*** Opening of MATERIAL TO PROCESS ***

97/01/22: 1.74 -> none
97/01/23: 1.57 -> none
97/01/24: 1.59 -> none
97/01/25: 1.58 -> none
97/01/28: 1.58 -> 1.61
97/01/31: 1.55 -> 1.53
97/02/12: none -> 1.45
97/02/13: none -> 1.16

*** Close of MATERIAL TO PROCESS ***

■ WHAT THE EXERCISE ASKS ■
Search the entries above for the word "none", and copy every line where it occurs.

■ RESPONSE ■
97/01/22: 1.74 -> none
97/01/23: 1.57 -> none
97/01/24: 1.59 -> none
97/01/25: 1.58 -> none
97/02/12: none -> 1.45
97/02/13: none -> 1.16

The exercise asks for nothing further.